▸ Data for analysis
- - - -

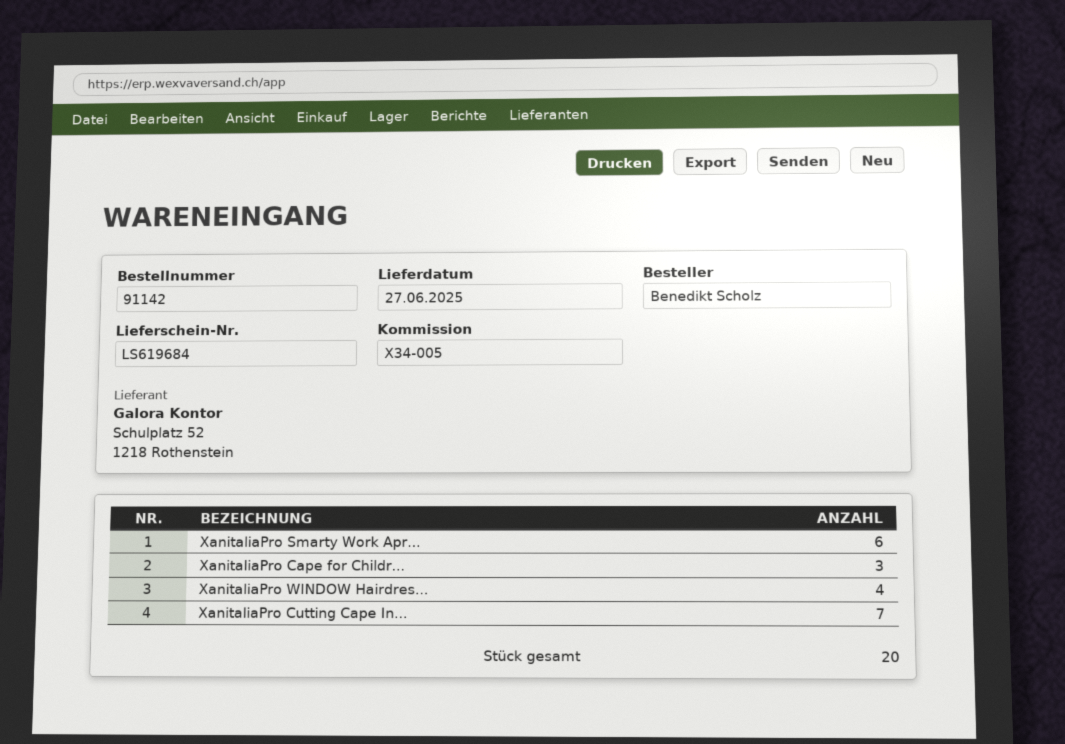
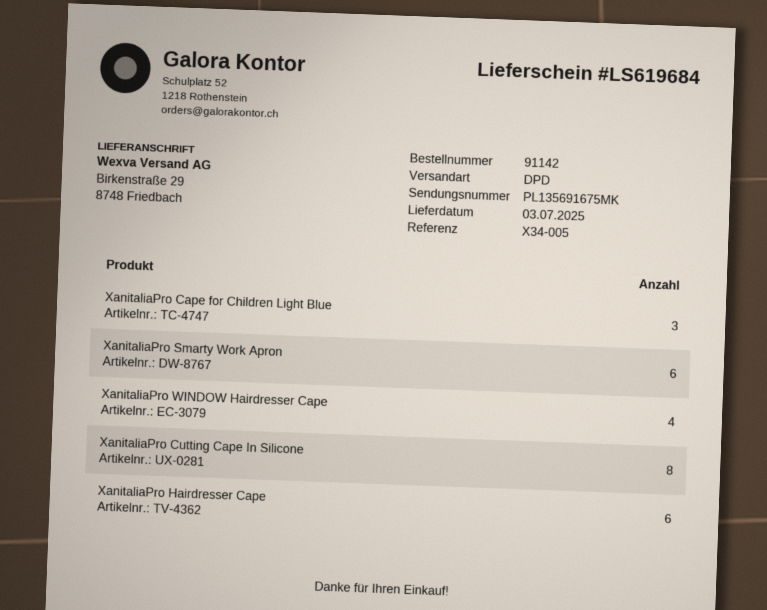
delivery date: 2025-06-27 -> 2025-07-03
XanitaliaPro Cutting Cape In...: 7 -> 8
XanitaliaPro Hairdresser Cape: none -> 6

- - - -

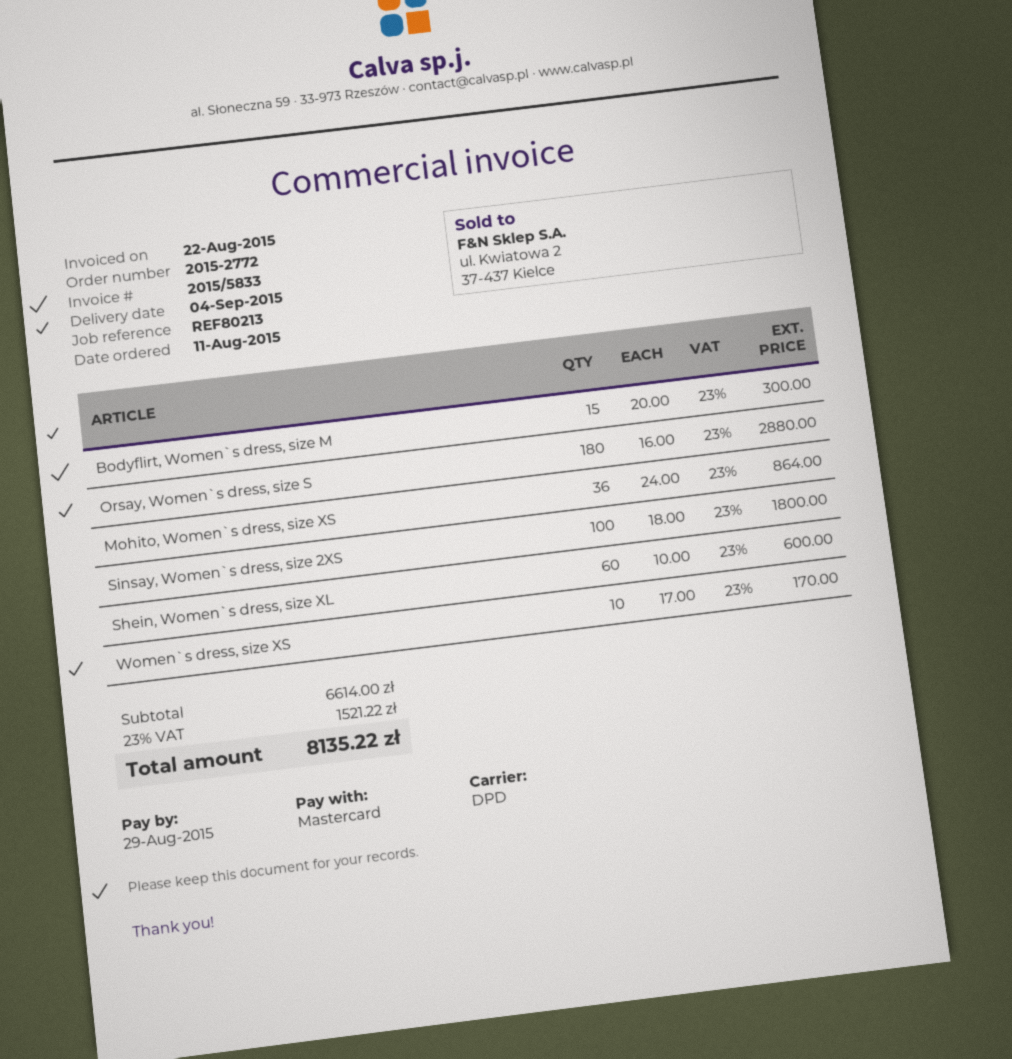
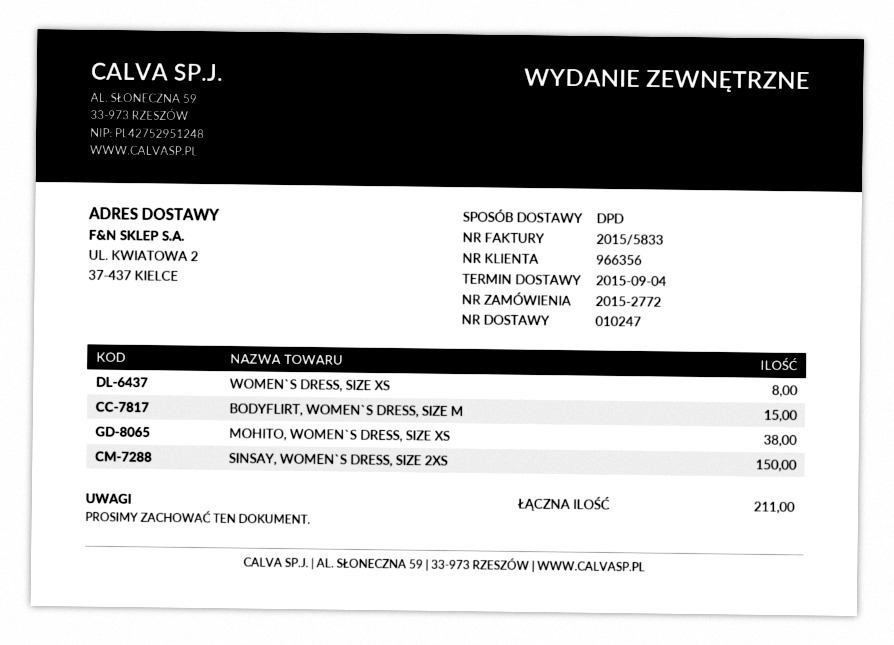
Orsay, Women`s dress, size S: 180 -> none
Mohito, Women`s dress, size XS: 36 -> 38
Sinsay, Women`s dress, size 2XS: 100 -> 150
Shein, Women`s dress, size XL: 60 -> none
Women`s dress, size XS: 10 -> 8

- - - -

Could you set down, word for word, only the lines above from the line with "delivery date: 2025-06-27 -> 2025-07-03" to the line with "XanitaliaPro Hairdresser Cape: none -> 6", including both?

▸ Result of this task
delivery date: 2025-06-27 -> 2025-07-03
XanitaliaPro Cutting Cape In...: 7 -> 8
XanitaliaPro Hairdresser Cape: none -> 6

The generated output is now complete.